In den USA wiederum zahlte die Bayer AG bereits mehr als 2 Milliarden Dollar Entschädigung an rund 10.000 Klägerinnen, die durch Thrombosen und Lungenembolien zum Teil schwer geschädigt worden waren. Die dortigen Sammelverfahren spielen für deutsche Gerichte keine Rolle. Rohrers Anwalt allerdings vertritt weitere Frauen in Deutschland, die wegen der Pille gegen Bayer klagen. Deren Verfahren befinden sich noch in Vorstufen.

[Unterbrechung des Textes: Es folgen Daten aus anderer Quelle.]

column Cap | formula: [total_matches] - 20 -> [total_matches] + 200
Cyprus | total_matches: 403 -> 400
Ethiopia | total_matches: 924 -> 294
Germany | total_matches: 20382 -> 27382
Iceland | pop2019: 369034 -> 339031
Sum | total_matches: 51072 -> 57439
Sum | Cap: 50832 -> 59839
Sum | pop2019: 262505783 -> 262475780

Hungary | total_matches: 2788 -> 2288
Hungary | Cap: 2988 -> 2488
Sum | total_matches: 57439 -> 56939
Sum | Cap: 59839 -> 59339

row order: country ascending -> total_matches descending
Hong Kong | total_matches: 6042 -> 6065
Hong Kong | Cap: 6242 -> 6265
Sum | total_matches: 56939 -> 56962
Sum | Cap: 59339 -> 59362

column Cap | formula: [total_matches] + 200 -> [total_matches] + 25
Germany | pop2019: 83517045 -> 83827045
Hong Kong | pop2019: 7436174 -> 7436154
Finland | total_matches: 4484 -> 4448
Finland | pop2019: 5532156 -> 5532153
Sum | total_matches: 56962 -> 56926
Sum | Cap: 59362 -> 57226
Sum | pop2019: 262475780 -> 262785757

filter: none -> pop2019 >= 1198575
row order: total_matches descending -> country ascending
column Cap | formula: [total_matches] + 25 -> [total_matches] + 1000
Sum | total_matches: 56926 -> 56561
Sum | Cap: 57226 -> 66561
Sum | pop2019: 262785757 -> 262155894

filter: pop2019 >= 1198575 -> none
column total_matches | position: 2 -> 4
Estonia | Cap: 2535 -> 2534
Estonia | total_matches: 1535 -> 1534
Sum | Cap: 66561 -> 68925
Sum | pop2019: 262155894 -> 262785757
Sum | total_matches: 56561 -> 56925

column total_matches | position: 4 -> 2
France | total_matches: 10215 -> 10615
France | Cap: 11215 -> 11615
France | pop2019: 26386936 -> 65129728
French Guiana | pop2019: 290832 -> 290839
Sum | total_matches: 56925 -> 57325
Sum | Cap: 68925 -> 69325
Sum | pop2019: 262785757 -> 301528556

Zusammen mit einer weiteren Geschädigten hat Rohrer die Initiative „Risiko Pille“ gegründet. Auf deren Website veröffentlicht sie Hunderte Erfahrungsberichte von Frauen, die erlittene Thrombosen und Embolien mit den risikoreicheren Pillen in Verbindung bringen. „Wir sind Ansprechpartnerinnen für die Frauen, wollen aufklären und politisch Druck machen“, sagt sie. Es sei ein Mythos, dass es nur Einzelfälle seien, in denen Frauen von der Pille geschädigt wurden.
„Ich will, dass ein derart großer Konzern wie Bayer Verantwortung für die Medikamente übernehmen muss, die er auf den Markt bringt“, sagt Rohrer. Was ihre Erwartung an die Verhandlung vor dem Oberlandesgericht angehe, sei sie dennoch zurückhaltend. Immerhin sei sie schon vor dem Landgericht der Überzeugung gewesen, dass die Faktenlage „erdrückend“ gewesen sein müsse.

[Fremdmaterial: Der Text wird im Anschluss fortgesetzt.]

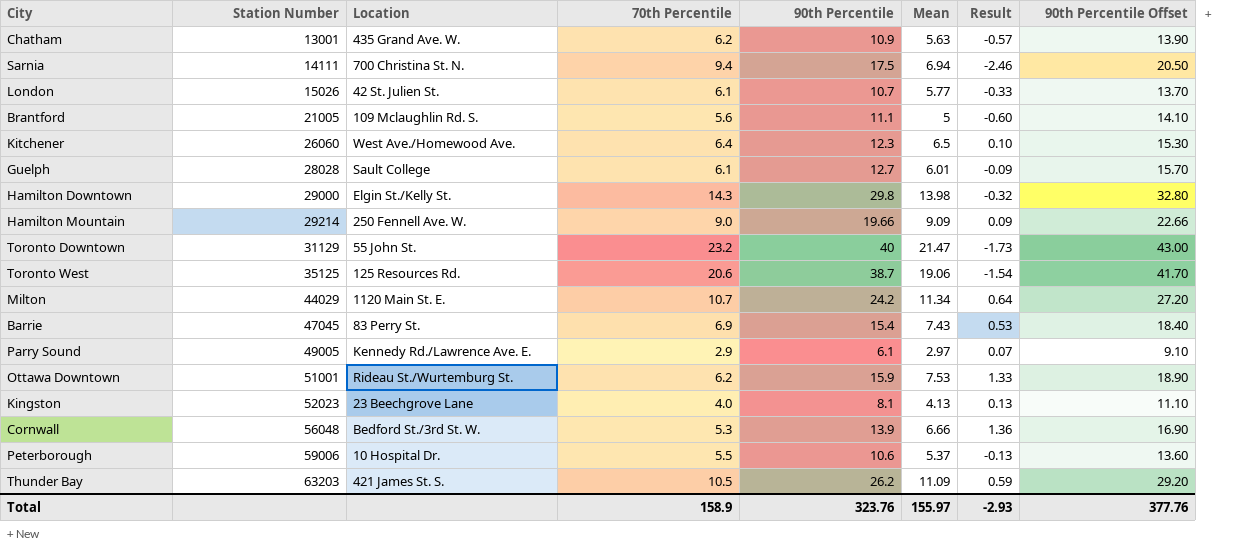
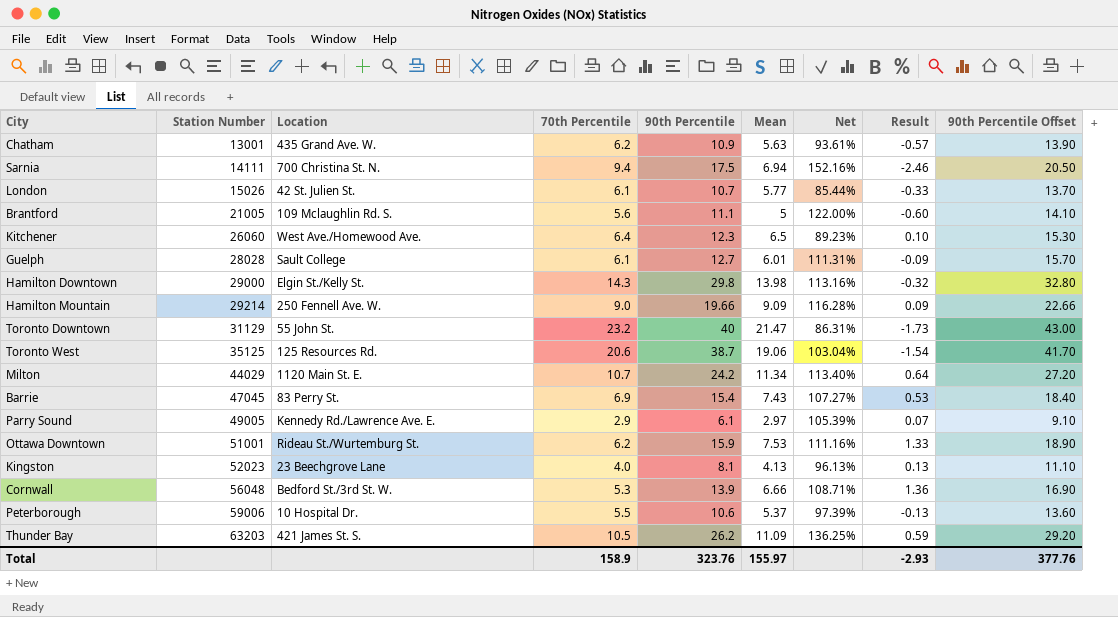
column Net | formula: none -> ([90th Percentile] - [Mean]) / [Mean]

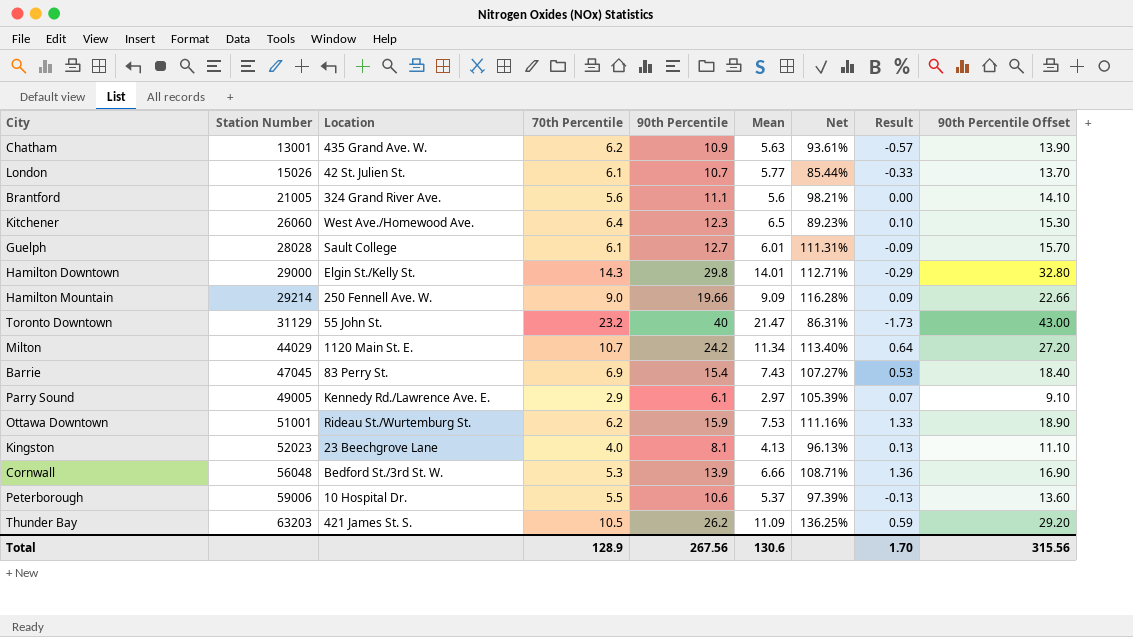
row Sarnia: 14111 | 700 Christina St. N. | 9.4 | 17.5 | 6.94 | 152.16% | -2.46 | 20.50 -> none
row Toronto West: 35125 | 125 Resources Rd. | 20.6 | 38.7 | 19.06 | 103.04% | -1.54 | 41.70 -> none
Brantford | Location: 109 Mclaughlin Rd. S. -> 324 Grand River Ave.
Brantford | Mean: 5 -> 5.6
Brantford | Net: 122.00% -> 98.21%
Brantford | Result: -0.60 -> 0.00
Hamilton Downtown | Mean: 13.98 -> 14.01
Hamilton Downtown | Net: 113.16% -> 112.71%
Hamilton Downtown | Result: -0.32 -> -0.29
Total | 70th Percentile: 158.9 -> 128.9
Total | 90th Percentile: 323.76 -> 267.56
Total | Mean: 155.97 -> 130.6
Total | Result: -2.93 -> 1.70
Total | 90th Percentile Offset: 377.76 -> 315.56

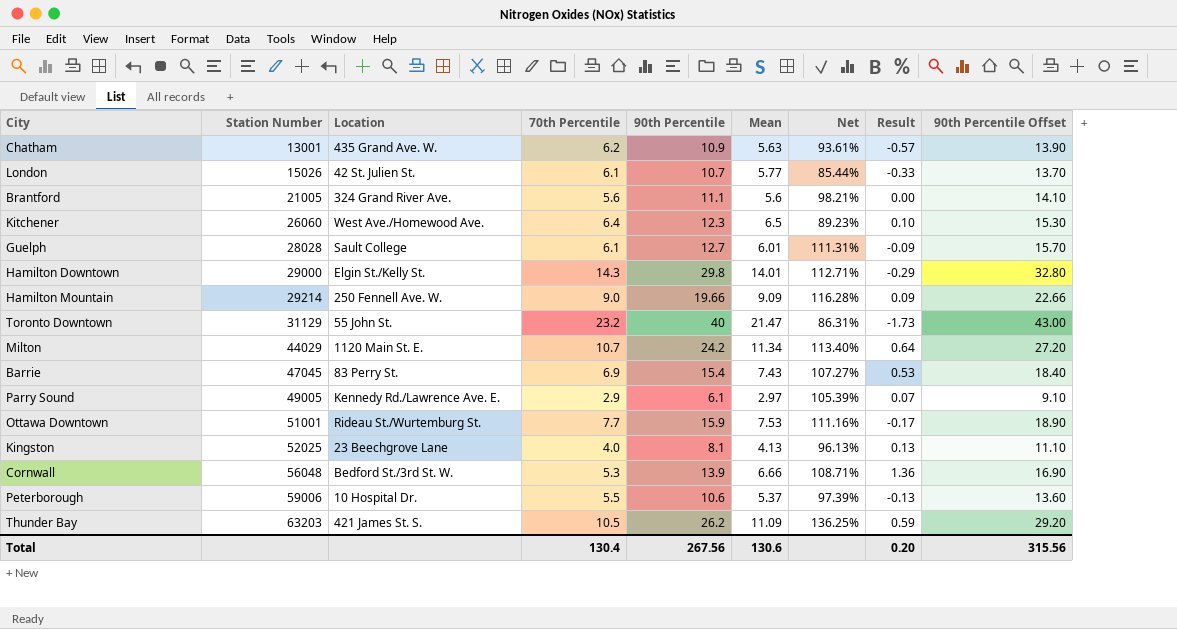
Ottawa Downtown | 70th Percentile: 6.2 -> 7.7
Ottawa Downtown | Result: 1.33 -> -0.17
Kingston | Station Number: 52023 -> 52025
Total | 70th Percentile: 128.9 -> 130.4
Total | Result: 1.70 -> 0.20

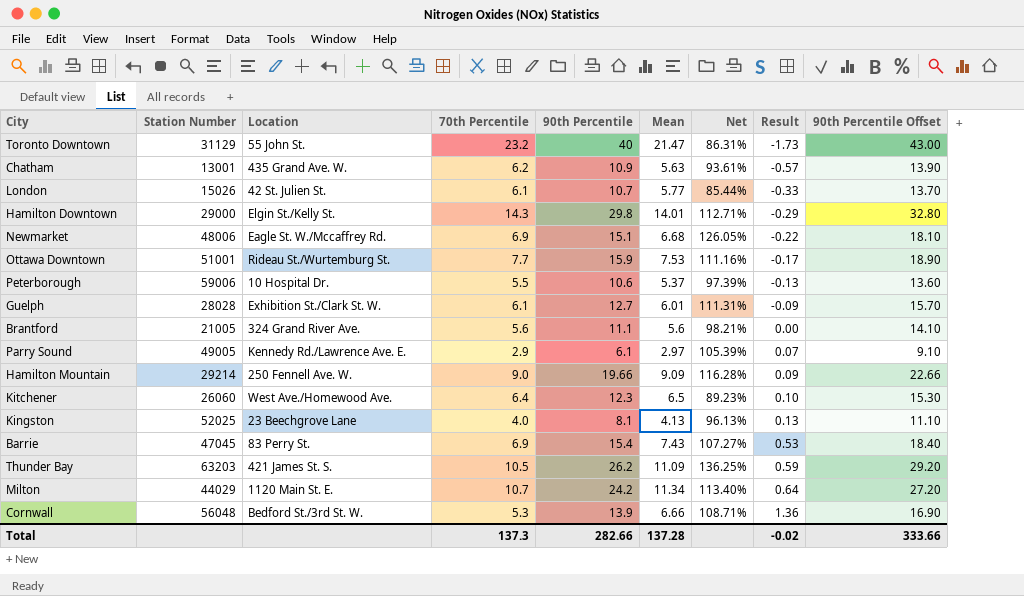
row order: Station Number ascending -> Result ascending
row Newmarket: none -> 48006 | Eagle St. W./Mccaffrey Rd. | 6.9 | 15.1 | 6.68 | 126.05% | -0.22 | 18.10
Guelph | Location: Sault College -> Exhibition St./Clark St. W.
Total | 70th Percentile: 130.4 -> 137.3
Total | 90th Percentile: 267.56 -> 282.66
Total | Mean: 130.6 -> 137.28
Total | Result: 0.20 -> -0.02
Total | 90th Percentile Offset: 315.56 -> 333.66

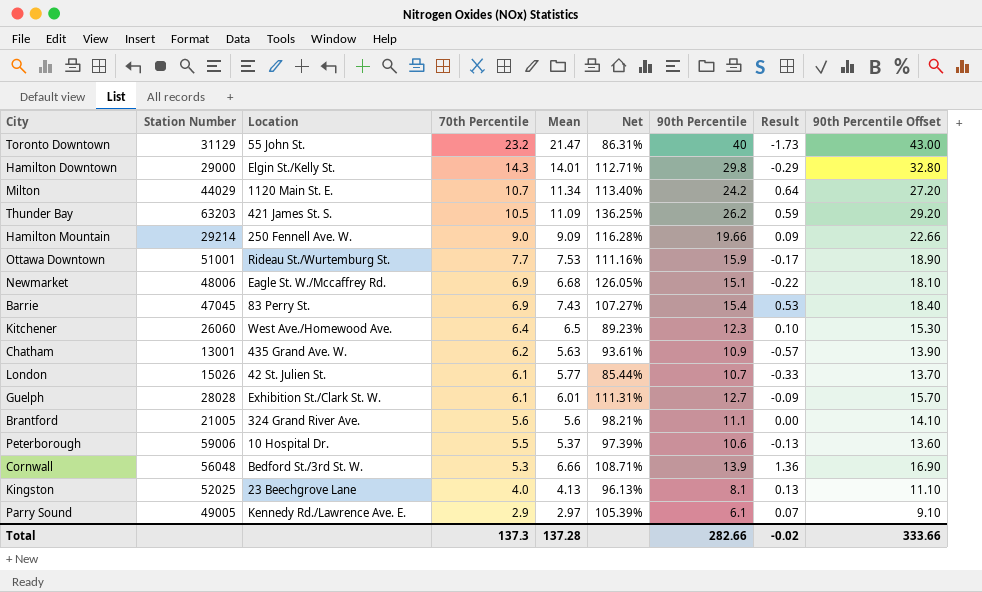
row order: Result ascending -> 70th Percentile descending
column 90th Percentile | position: 5 -> 7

Bayer: Mitgefühl ja, Schadensersatz nein
Eine Sprecherin des Konzerns Bayer, der 2020 einen weltweiten Jahresumsatz von rund 41,4 Milliarden Euro erzielte, antwortet auf Anfrage, man habe „großes Mitgefühl mit dem Schicksal von Frau Rohrer“. Die geltend gemachten Ansprüche halte das Unternehmen gleichwohl für unbegründet.
Ein Urteil wird am Dienstag nicht erwartet.